The following from Rebecca Goldstein’s book, Incompleteness, elucidates the Achilles heel of scientific objectivism:

"Gödel’s incompleteness theorems. Einstein’s relativity theories. Heisenberg’s uncertainty principle. The very names are tantalizingly suggestive, seeming to inject the softer human element into the hard sciences, seeming, even, to suggest that the human element prevails over those severely precise systems, mathematics and theoretical physics, smudging them over with our very own vagueness and subjectivity. The embrace of subjectivity over objectivity—of the “nothing-is-but-thinking-makes-it-so” or “man-is-the-measure-of-all-things” modes of reasoning—is a decided, even dominant, strain of thought in the twentieth-century’s intellectual and cultural life. The work of Gödel and Einstein—acknowledged by all as revolutionary and dubbed with those suggestive names—is commonly grouped, together with Heisenberg's uncertainty principle, as among the most compelling reasons modern thought has given us to reject the 'myth of objectivity'."

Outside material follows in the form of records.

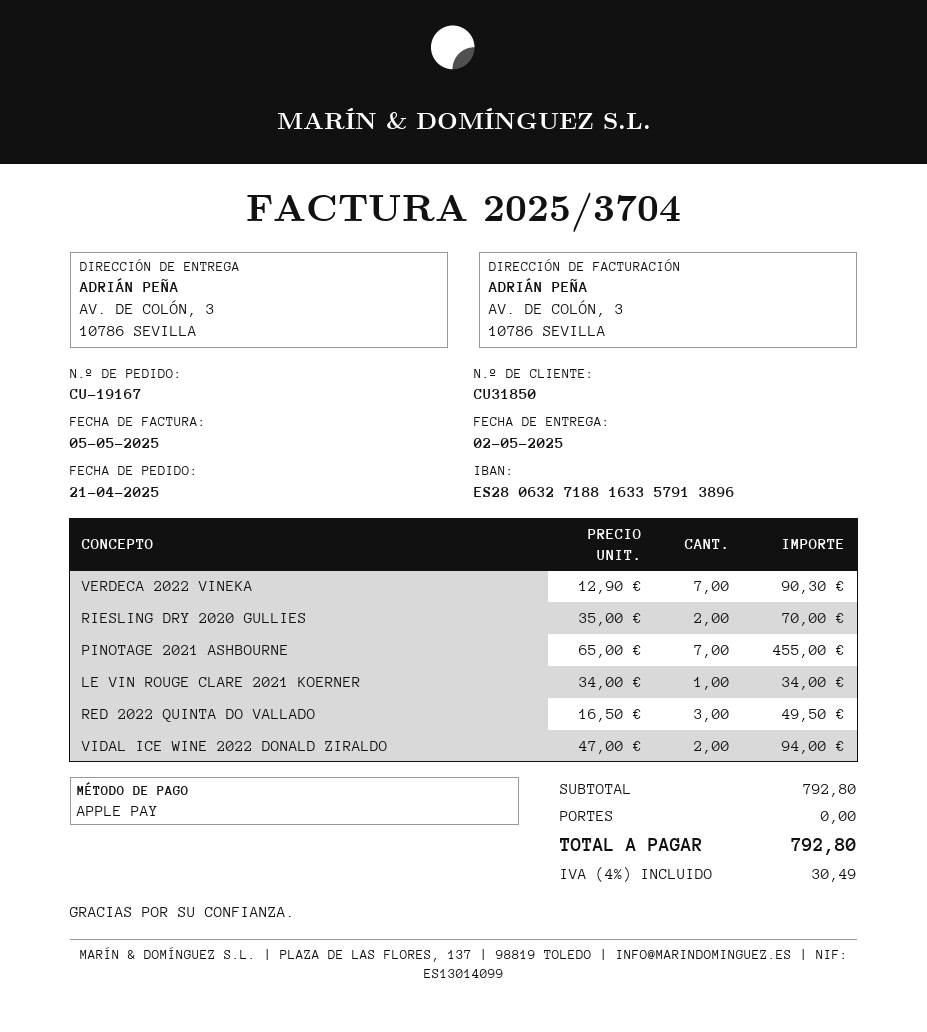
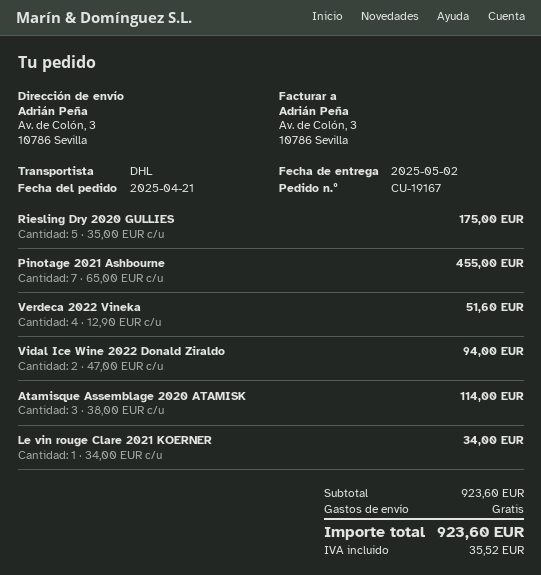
VERDECA 2022 VINEKA: 7 x 12.90 = 90.30 -> 4 x 12.90 = 51.60
RIESLING DRY 2020 GULLIES: 2 x 35.00 = 70.00 -> 5 x 35.00 = 175.00
RED 2022 QUINTA DO VALLADO: 3 x 16.50 = 49.50 -> none
Atamisque Assemblage 2020 ATAMISK: none -> 3 x 38.00 = 114.00
subtotal: 792.80 -> 923.60
tax: 30.49 -> 35.52
total: 792.80 -> 923.60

By dint of coincidence, incompleteness, relativity and uncertainty are the very words used by Vedic philosophers to describe Māyā, or the illusion of reality, and these are discoveries of physics in the twentieth century. Just as Vedic philosophers grappled with the limitations of human perception and understanding, modern scientists encountered unsolvable contradictions and paradoxes when probing the depths of the cosmos. These revelations served as a poignant reminder of the inherent limits of knowledge and the ever-present influence of subjectivity in our quest for understanding.